TASK DIRECTIONS: Dropping every picture, set down exactly the lines in the entries below, starting with the line with "payment method: Google Pay -> Visa" and going on through the line with "total: 3665.00 -> 3213.95".

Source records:

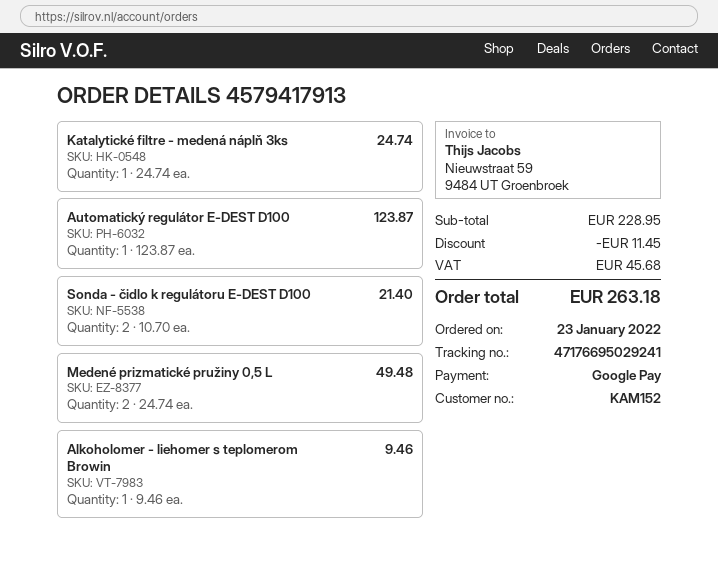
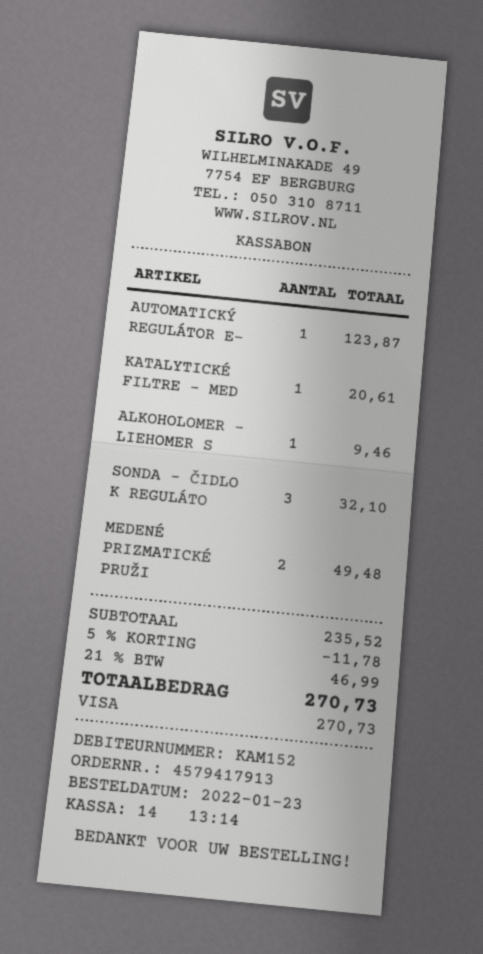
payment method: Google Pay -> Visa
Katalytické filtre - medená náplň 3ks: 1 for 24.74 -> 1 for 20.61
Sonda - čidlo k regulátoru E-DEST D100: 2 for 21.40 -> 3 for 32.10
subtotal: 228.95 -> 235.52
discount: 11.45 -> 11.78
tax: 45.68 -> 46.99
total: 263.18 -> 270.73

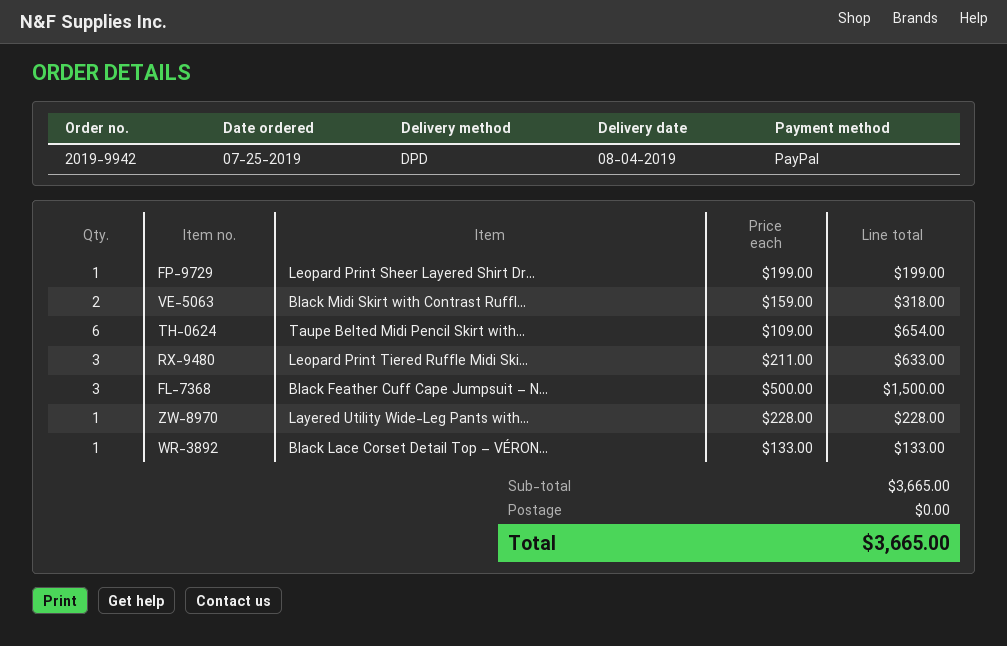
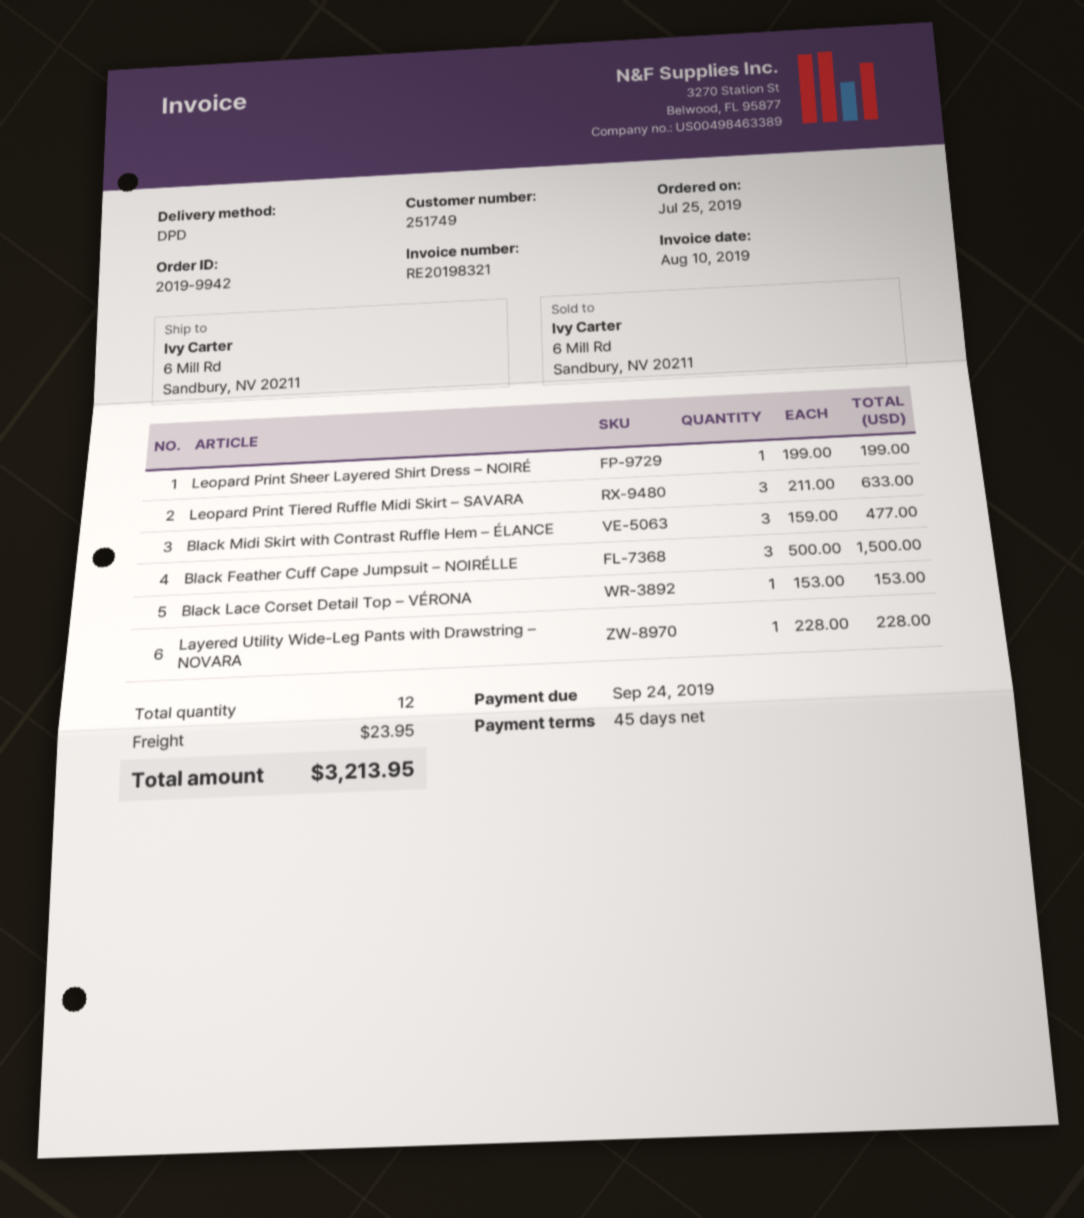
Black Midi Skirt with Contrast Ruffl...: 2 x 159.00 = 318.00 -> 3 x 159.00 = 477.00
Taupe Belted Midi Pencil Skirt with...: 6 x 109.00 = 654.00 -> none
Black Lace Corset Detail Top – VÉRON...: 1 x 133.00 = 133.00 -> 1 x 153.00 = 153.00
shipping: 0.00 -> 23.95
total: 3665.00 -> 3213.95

...

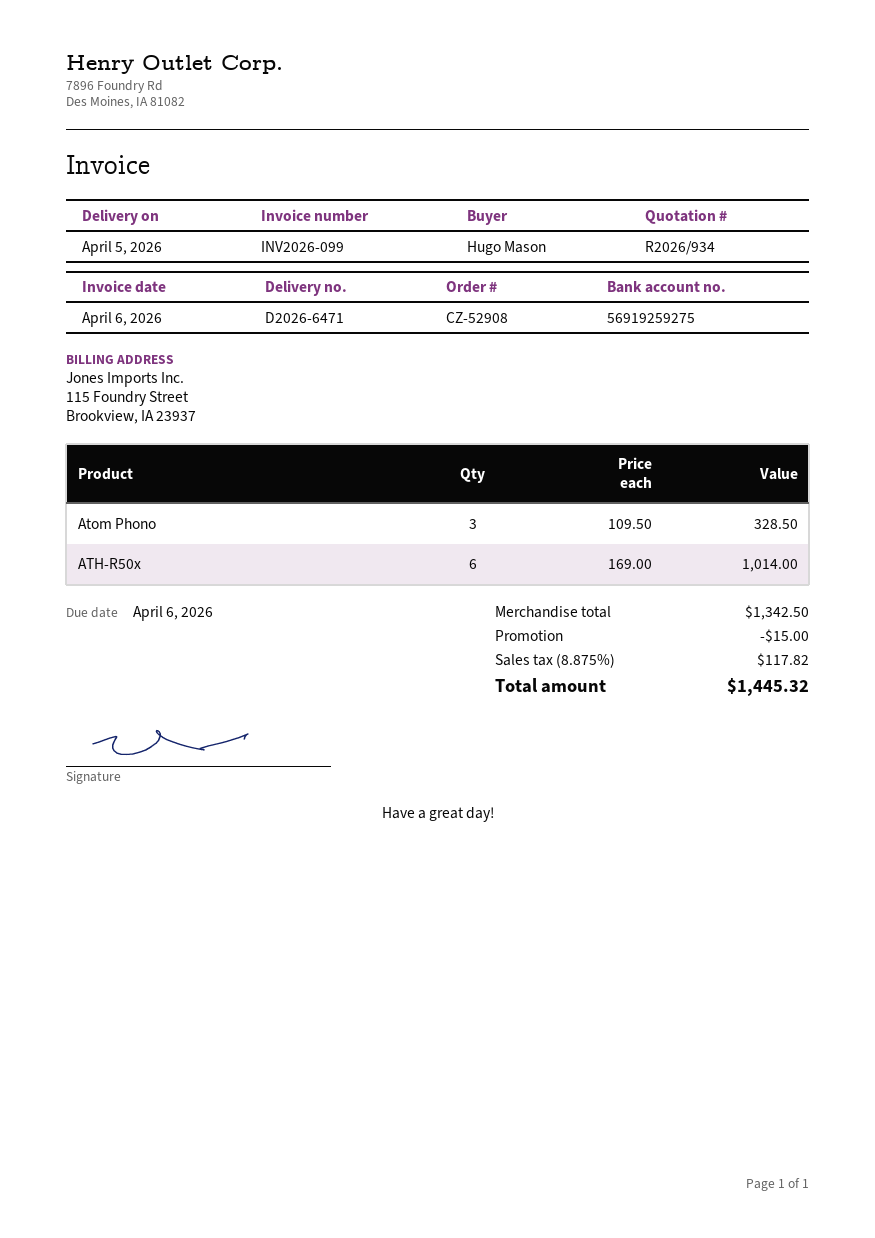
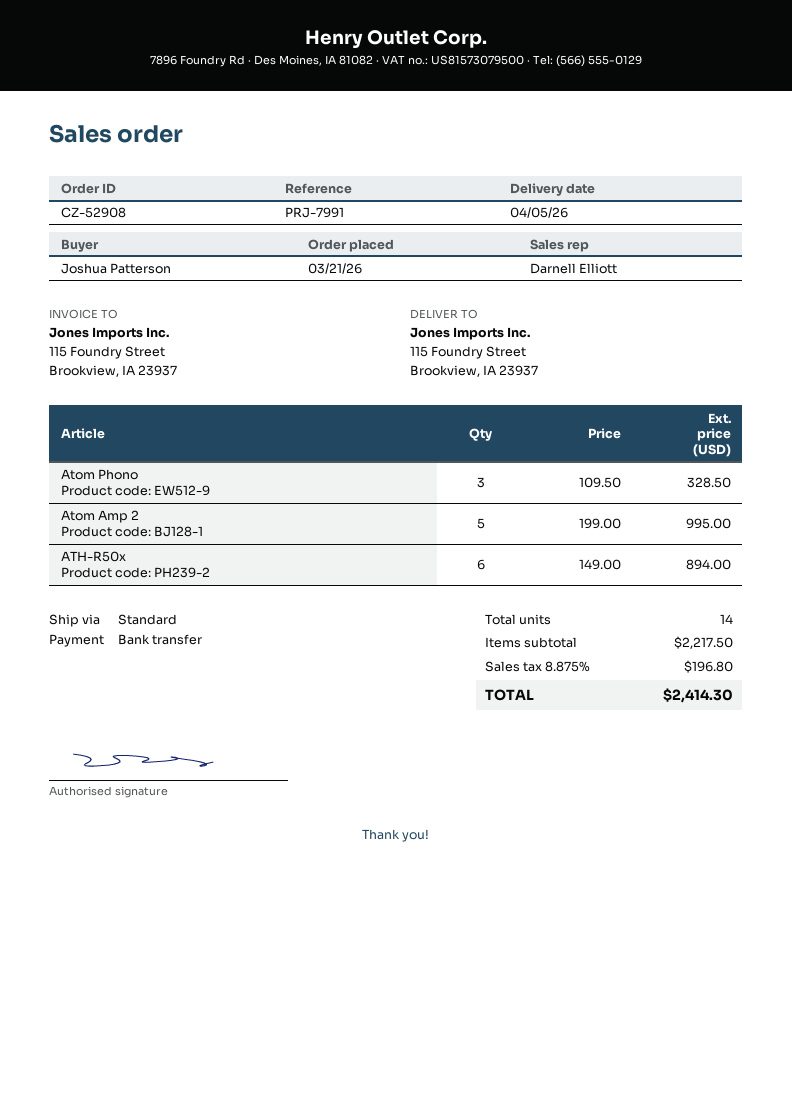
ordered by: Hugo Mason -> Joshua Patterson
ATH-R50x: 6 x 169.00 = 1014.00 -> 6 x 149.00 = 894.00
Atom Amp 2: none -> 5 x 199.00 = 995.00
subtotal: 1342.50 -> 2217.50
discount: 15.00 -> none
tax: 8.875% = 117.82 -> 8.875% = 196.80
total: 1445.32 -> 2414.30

SOLUTION TO THE EXERCISE:
payment method: Google Pay -> Visa
Katalytické filtre - medená náplň 3ks: 1 for 24.74 -> 1 for 20.61
Sonda - čidlo k regulátoru E-DEST D100: 2 for 21.40 -> 3 for 32.10
subtotal: 228.95 -> 235.52
discount: 11.45 -> 11.78
tax: 45.68 -> 46.99
total: 263.18 -> 270.73

Black Midi Skirt with Contrast Ruffl...: 2 x 159.00 = 318.00 -> 3 x 159.00 = 477.00
Taupe Belted Midi Pencil Skirt with...: 6 x 109.00 = 654.00 -> none
Black Lace Corset Detail Top – VÉRON...: 1 x 133.00 = 133.00 -> 1 x 153.00 = 153.00
shipping: 0.00 -> 23.95
total: 3665.00 -> 3213.95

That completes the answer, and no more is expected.